To solve this problem, we can break down the velocity of the plane and the wind into their horizontal and vertical components.
The velocity of the plane relative to the ground is given as 300 km/h in the direction 300° from East. We can break this down into horizontal (x) and vertical (y) components using trigonometry.
The horizontal component of the plane's velocity is given by:
x = 300 km/h * cos(300°) = 300 km/h * cos(60°) = 300 km/h * 0.5 = 150 km/h
The vertical component of the plane's velocity is given by:
y = 300 km/h * sin(300°) = 300 km/h * sin(60°) = 300 km/h * √3/2 = 150√3 km/h
The velocity of the wind relative to the ground is given as 85 km/h in the direction 225° from East. We can break this down into horizontal and vertical components using trigonometry.
The horizontal component of the wind's velocity is given by:
x = 85 km/h * cos(225°) = 85 km/h * (-√2/2) = -85√2/2 km/h
The vertical component of the wind's velocity is given by:
y = 85 km/h * sin(225°) = 85 km/h * ( -√2/2) = -85√2/2 km/h
To find the velocity of the plane relative to the air, we subtract the velocity of the wind from the velocity of the plane component-wise.

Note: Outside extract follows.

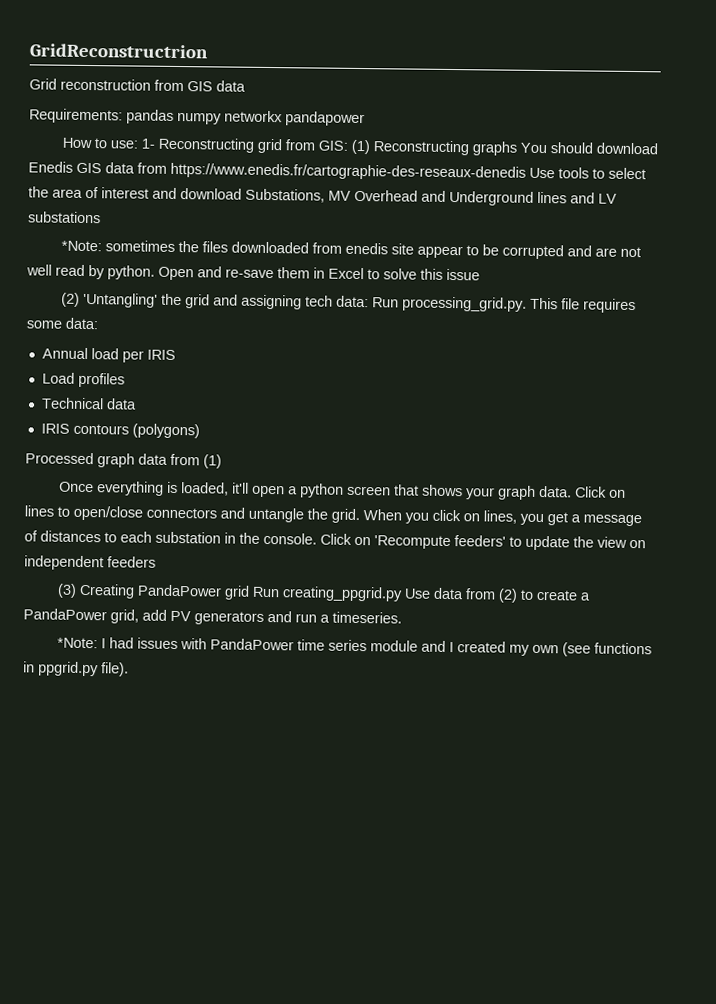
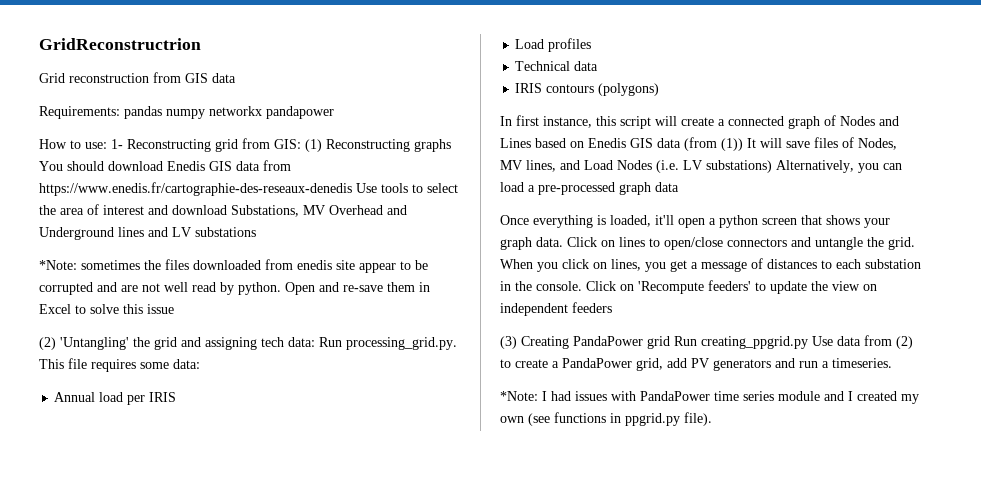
[25,452,94,465] Processed -> [500,115,899,129] [500,137,897,151] [500,160,902,173] [500,182,615,195] In first instance, this script will create a connected graph of Nodes and Lines based on Enedis GIS data (from (1)) It will save files of Nodes, MV lines, and Load Nodes (i.e. LV substations) Alternatively, you can load a pre-processed
[170,453,222,469] from (1) -> (679, 187) none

The horizontal component of the velocity of the plane relative to the air is given by:
150 km/h - (- 85√2/2 km/h) = 150 km/h + 85√2/2 km/h
The vertical component of the velocity of the plane relative to the air is given by:
150√3 km/h - (- 85√2/2 km/h) = 150√3 km/h + 85√2/2 km/h
Therefore, the velocity of the plane relative to the air is approximately:
150 km/h + 85√2/2 km/h in the horizontal direction,
150√3 km/h + 85√2/2 km/h in the vertical direction.